Beled Sûresi 4. Ayet

لَقَدْ خَلَقْنَا الْاِنْسَانَ ف۪ي كَبَدٍۜ  ...

Sen bu beldedeyken bu beldeye (Mekke’ye), babaya ve ondan meydana gelen çocuğa yemin ederim ki, biz insanı bir sıkıntı ve zorluk içinde (olacak ve bunlara göğüs gerecek şekilde) yarattık.  (1 - 4. Ayetler Meali)
 
Sıra Kelime Anlamı Kökü
1 لَقَدْ elbette
2 خَلَقْنَا biz yarattık خ ل ق
3 الْإِنْسَانَ insanı ا ن س
4 فِي arasında
5 كَبَدٍ zorluk ك ب د
 

Belde” diye çevirilen beledden maksat Mekke’dir. “Ana baba ve bunlardan meydana gelen çocuklar”ın kimler olduğu hakkında farklı görüşler ileri sürülmüştür.

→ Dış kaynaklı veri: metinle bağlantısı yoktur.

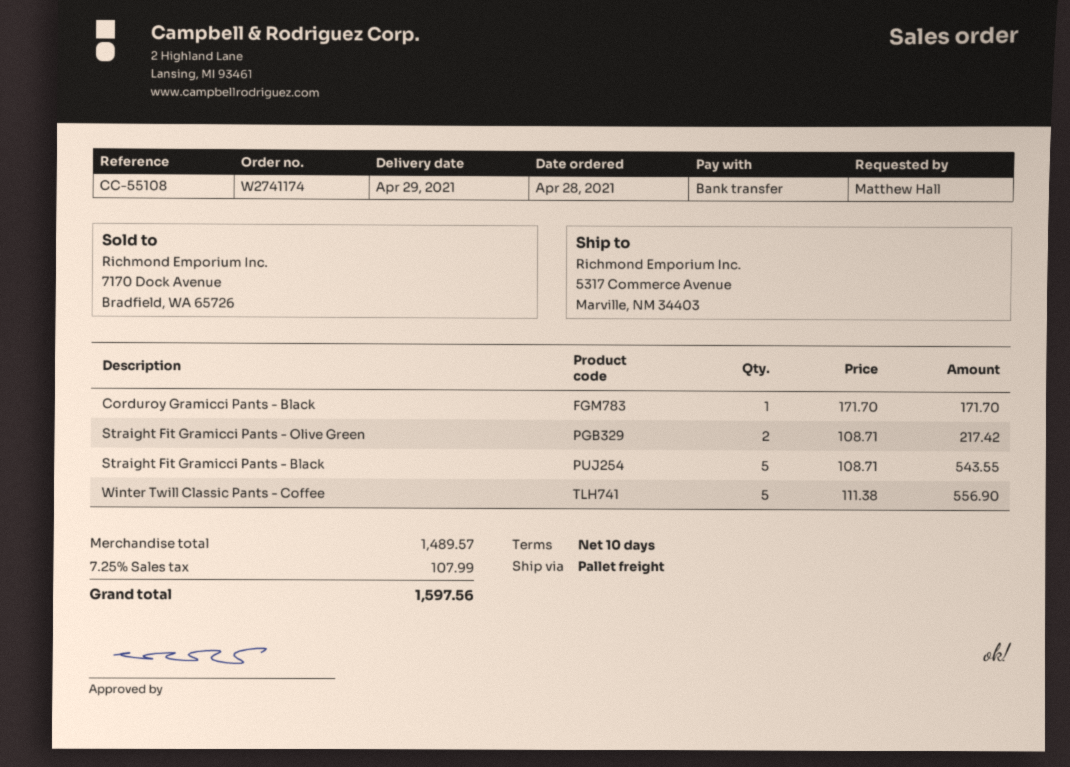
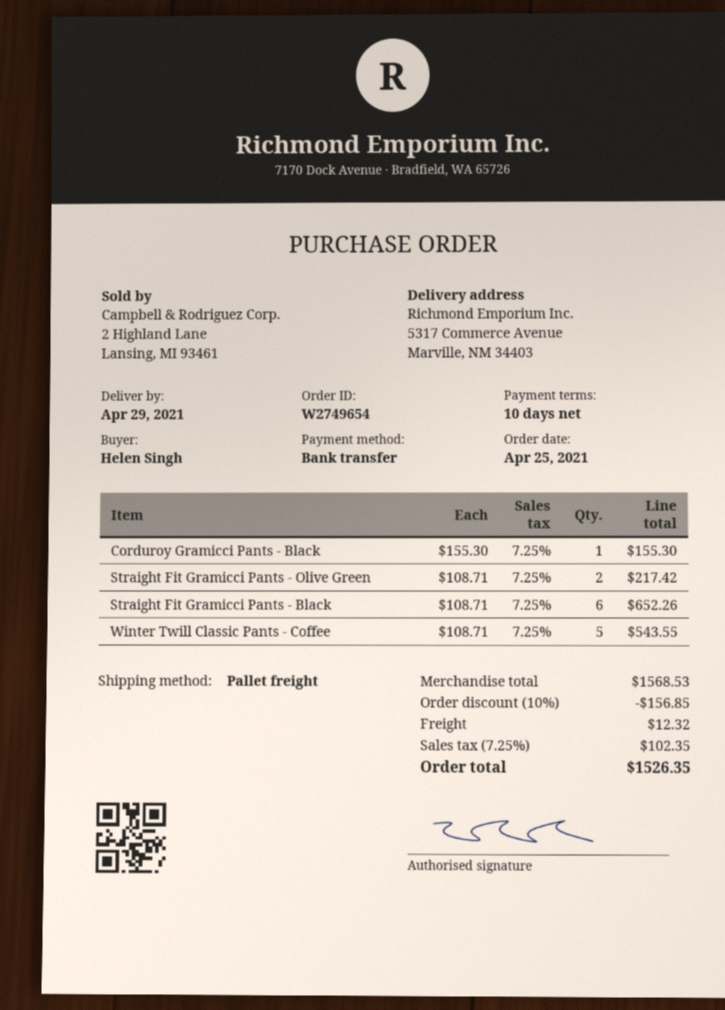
order number: W2741174 -> W2749654
order date: 2021-04-28 -> 2021-04-25
ordered by: Matthew Hall -> Helen Singh
Corduroy Gramicci Pants - Black: 1 x 171.70 = 171.70 -> 1 x 155.30 = 155.30
Straight Fit Gramicci Pants - Black: 5 x 108.71 = 543.55 -> 6 x 108.71 = 652.26
Winter Twill Classic Pants - Coffee: 5 x 111.38 = 556.90 -> 5 x 108.71 = 543.55
subtotal: 1489.57 -> 1568.53
discount: none -> 10% = 156.85
shipping: none -> 12.32
tax: 7.25% = 107.99 -> 7.25% = 102.35
total: 1597.56 -> 1526.35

Bunlar, “Âdem ve zürriyeti, Nûh ve soyu, İbrâhim ve soyu, Hz. Muhammed ve soyu, genel anlamıyla anne baba ve çocuklar” şeklinde özetlenebilir. Taberî, gerekçelerini açıklayarak bizim de katıldığımız son mânayı tercih etmiştir (bk. XXX, 125).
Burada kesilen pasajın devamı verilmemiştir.